[development] Call to developers, Yet another migration module / how to choose a module name?

Sat Aug 1 15:33:52 UTC 2009

-----BEGIN PGP SIGNED MESSAGE-----
Hash: SHA1

Pierre Rineau schrieb:
> Hello all,
> 
> Working on some custom project for my company, I developed a module to
> do massive migration between sites.
> 
> This module uses a full OO layer.
> 
> Its internal mechanism is based on abstracting objects to migrate from a
> master site to clients. This abstraction defines how to construct object
> dependency tree and how to serialize objects.
> 
> Object implementation (node, user, taxonomy, whatever) is really simple
> to use, it's only 3 methods classes (register dependencies, save, and
> update) using some kind of custom registry for developer to save/get
> back data before and after serialization.
> 
> All error handling is exception oriented, and lower software layers
> won't fail on higher layers unrecoverable errors.
> 
> Object fetching is based on a push/pull mechanism. Server push the
> sync order, client responds OK or not. If OK, it creates a job using
> DataSync module which allow it to run as CLI thread (which won't
> hurt the web server, and allow us a larger memory limit at run
> time).

I am generally not happy with datasync's approach to run shell-scripts
as the webserver user. Have you considered to use Drush instead?
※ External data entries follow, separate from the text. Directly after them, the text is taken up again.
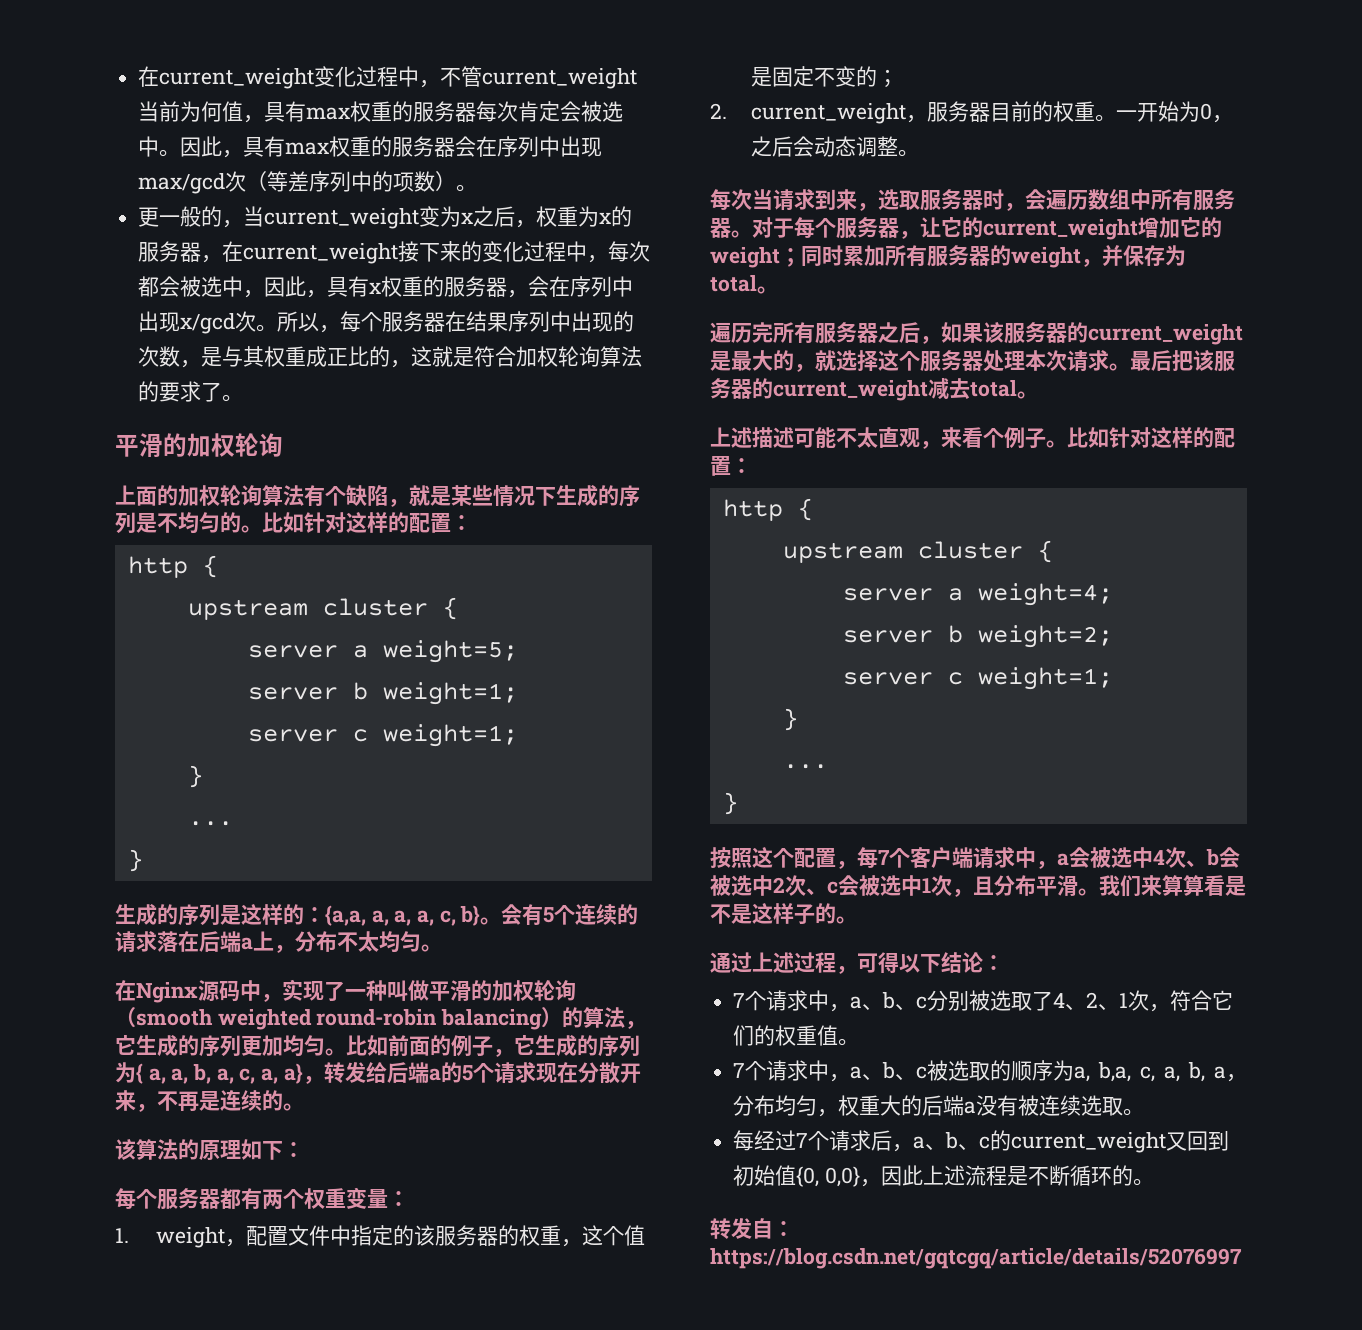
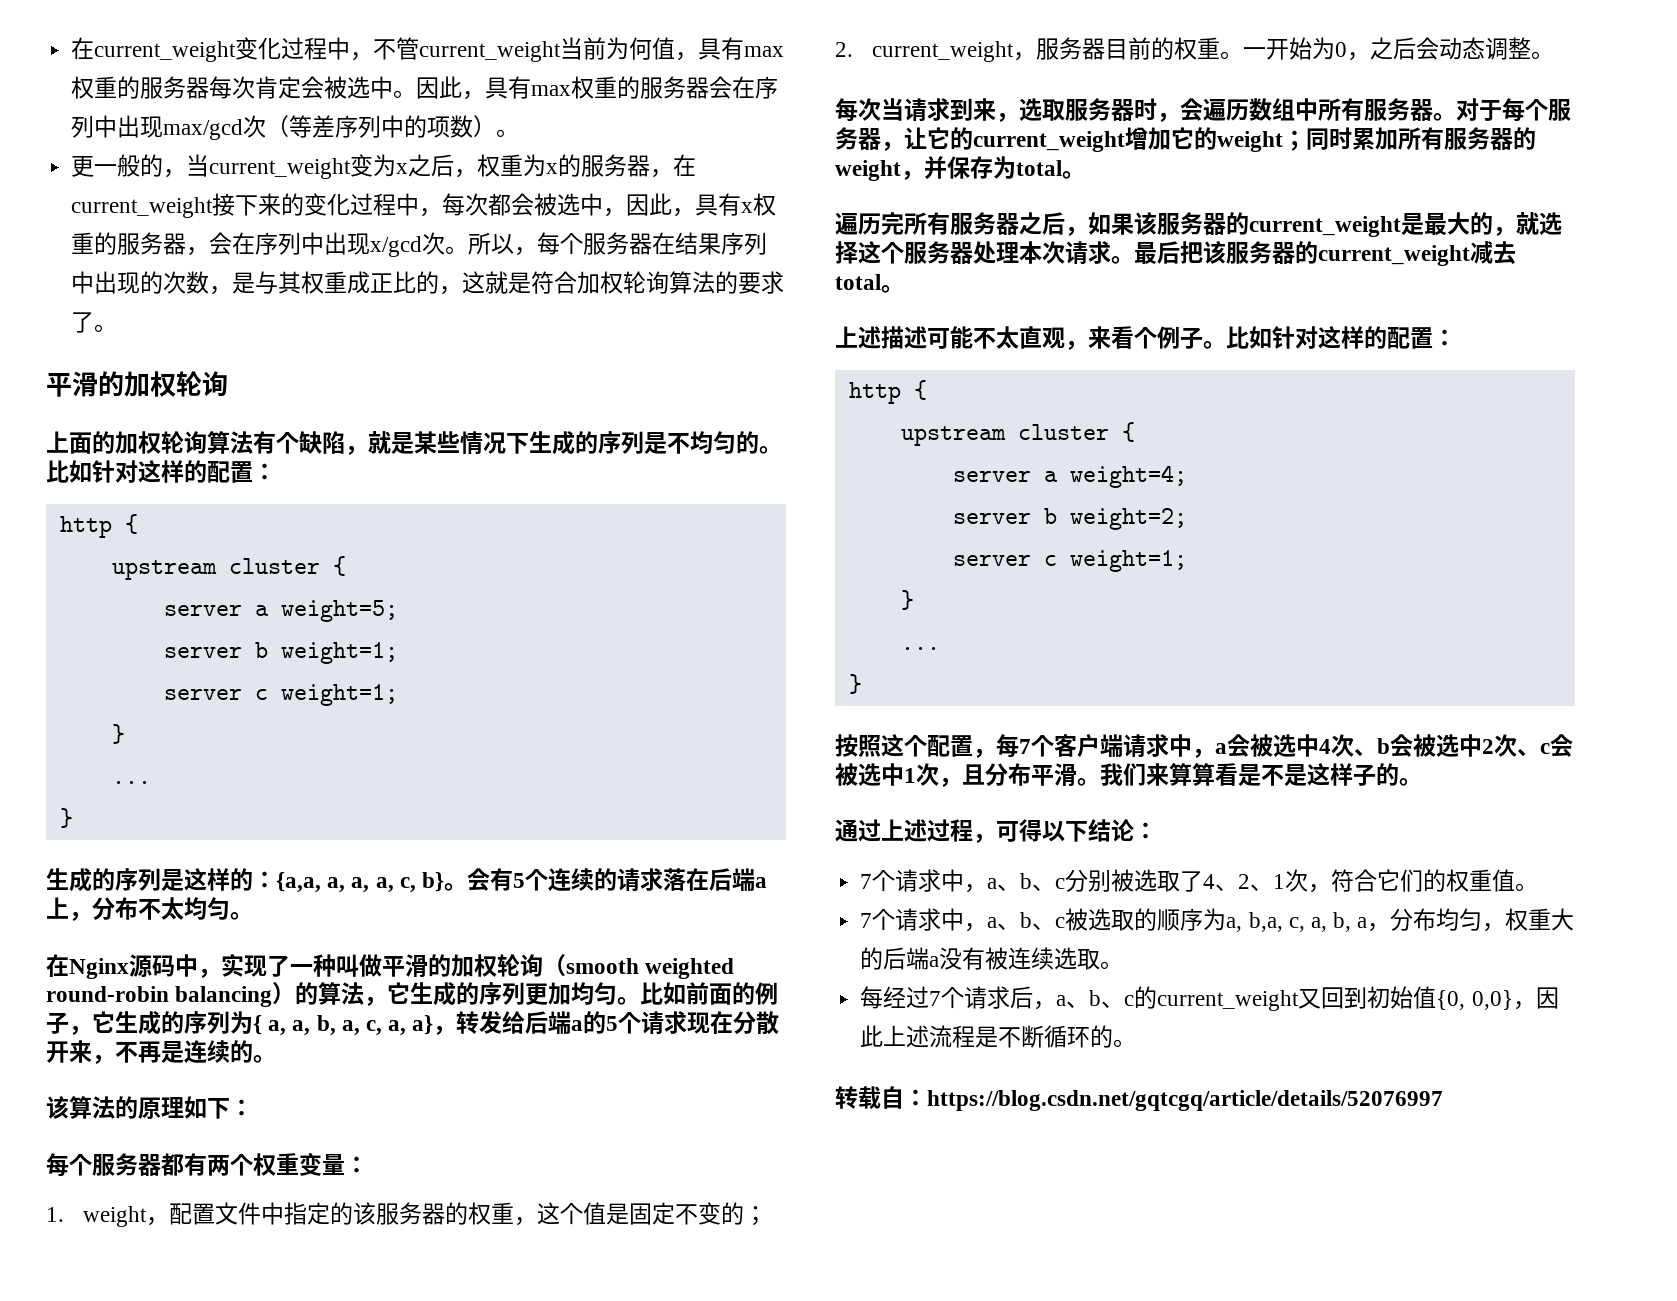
[731,1218,752,1239] 发 -> [858,1086,881,1109] 载

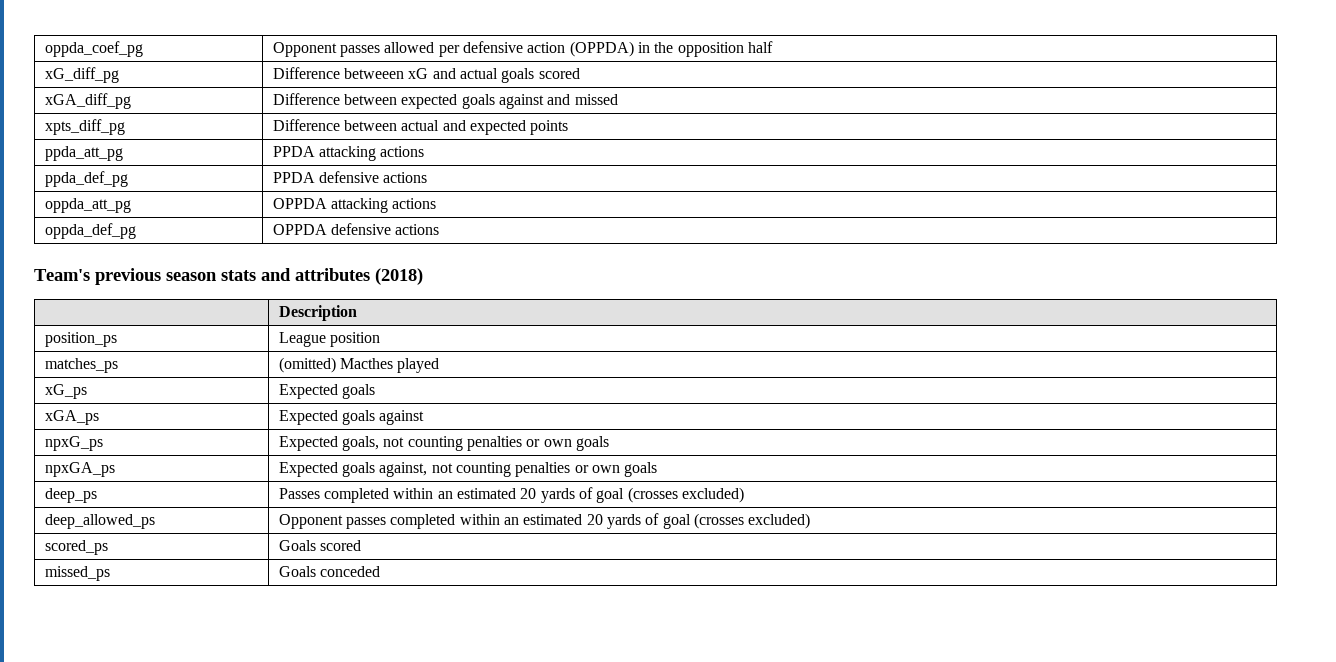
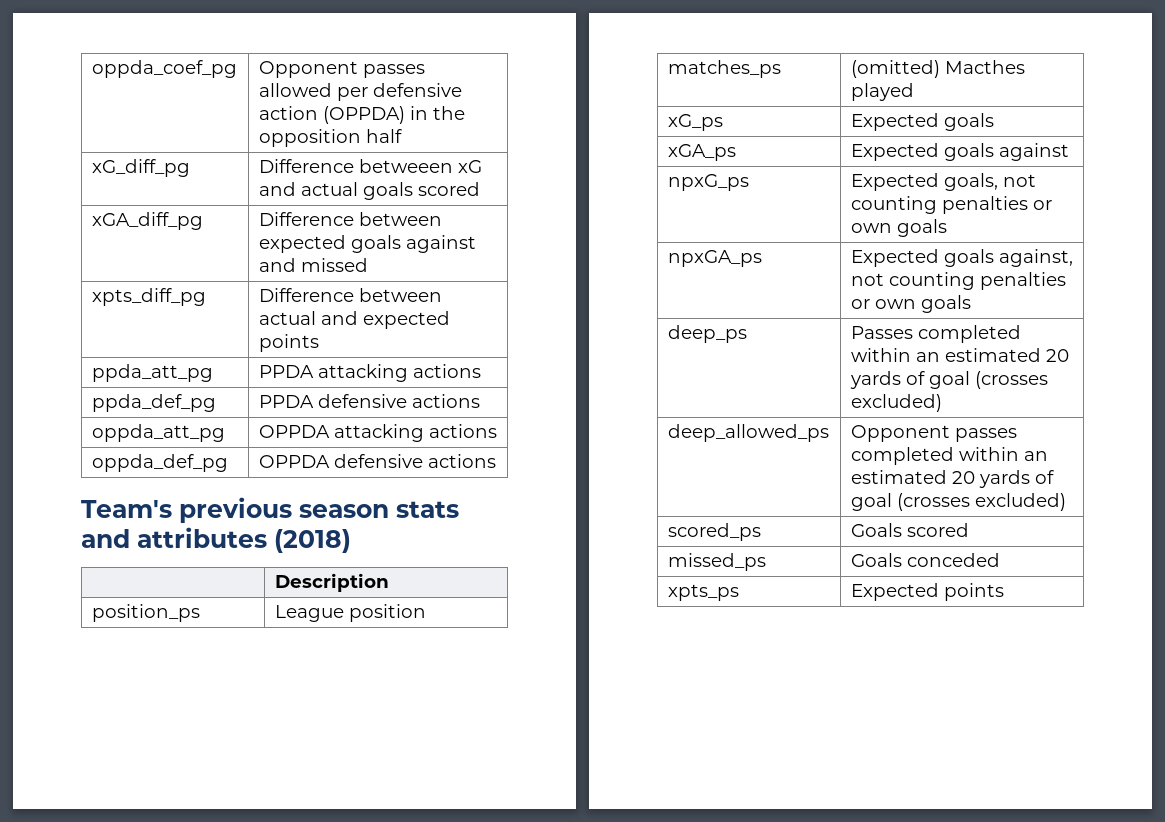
(381, 571) none -> [667,584,739,601] [850,583,1004,601] // xpts_ps | Expected points

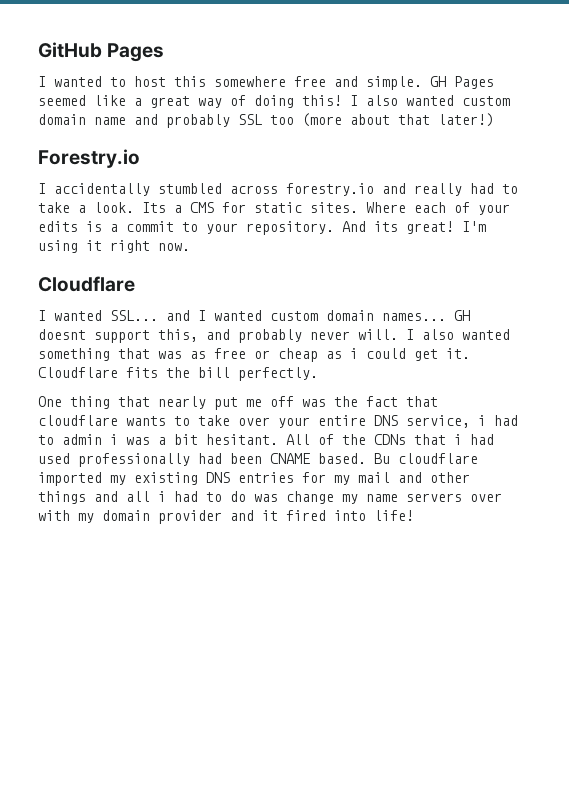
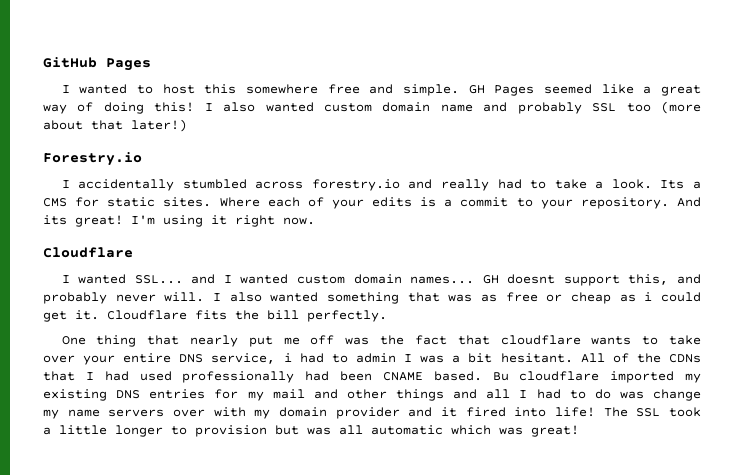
[110,434,118,445] i -> [404,354,413,362] I
[454,434,462,445] i -> [85,372,94,380] I
[158,491,166,502] i -> [519,390,528,398] I
(414, 515) none -> [603,407,701,417] [43,425,579,437] The SSL took a little longer to provision but was all automatic which was great!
> During the DataSync job execution, client will pull an original set
> of content, and browsing it will do incremental dependencies
> fetching (by pulling again server), based on xmlrpc (fetching
> component is also abstracted, and could be any other communication
> method than xmlrpc).

Wouldn't the server better be qualified to decide which data the
client needs?

> To be unobtrusive on the system, smart unset() is done after
> building a dependencies subtree, and there is a recursion breaker in
> case of circular dependencies.

Have you tried it with php 5.3?

> This module was created because the deploy module seems to be so
> unstable, I did not want to risk client's production sites to run
> with it. I started implementation of some sort of "deploy plan",
> using profile based on views, you construct a set of views, saved
> them in a profile, then all objects that these views reference will
> be synchronized.
> 
> Right now, the module fully synchronize taxonomy and content types,
> partially synchronize users (including core account information and
> passwords), and I have a small bug left to handle with nodes (revision
> problem I think).
> 
> There might be a performance or overhead problem with this
> conception with a very large amount of data, it could break
> easily.

How large is your "very large"? If I wanted to sync 10k nodes to 100
client sites, how successful would I be?

> The only way to be sure it won't break is I think to migrate stuff
> with a numerous small set of data. But the problem doing this is
> that it will be really hard to keep the transactional context of
> DataSync module.

Yeah, one reason to let the server handle this, no?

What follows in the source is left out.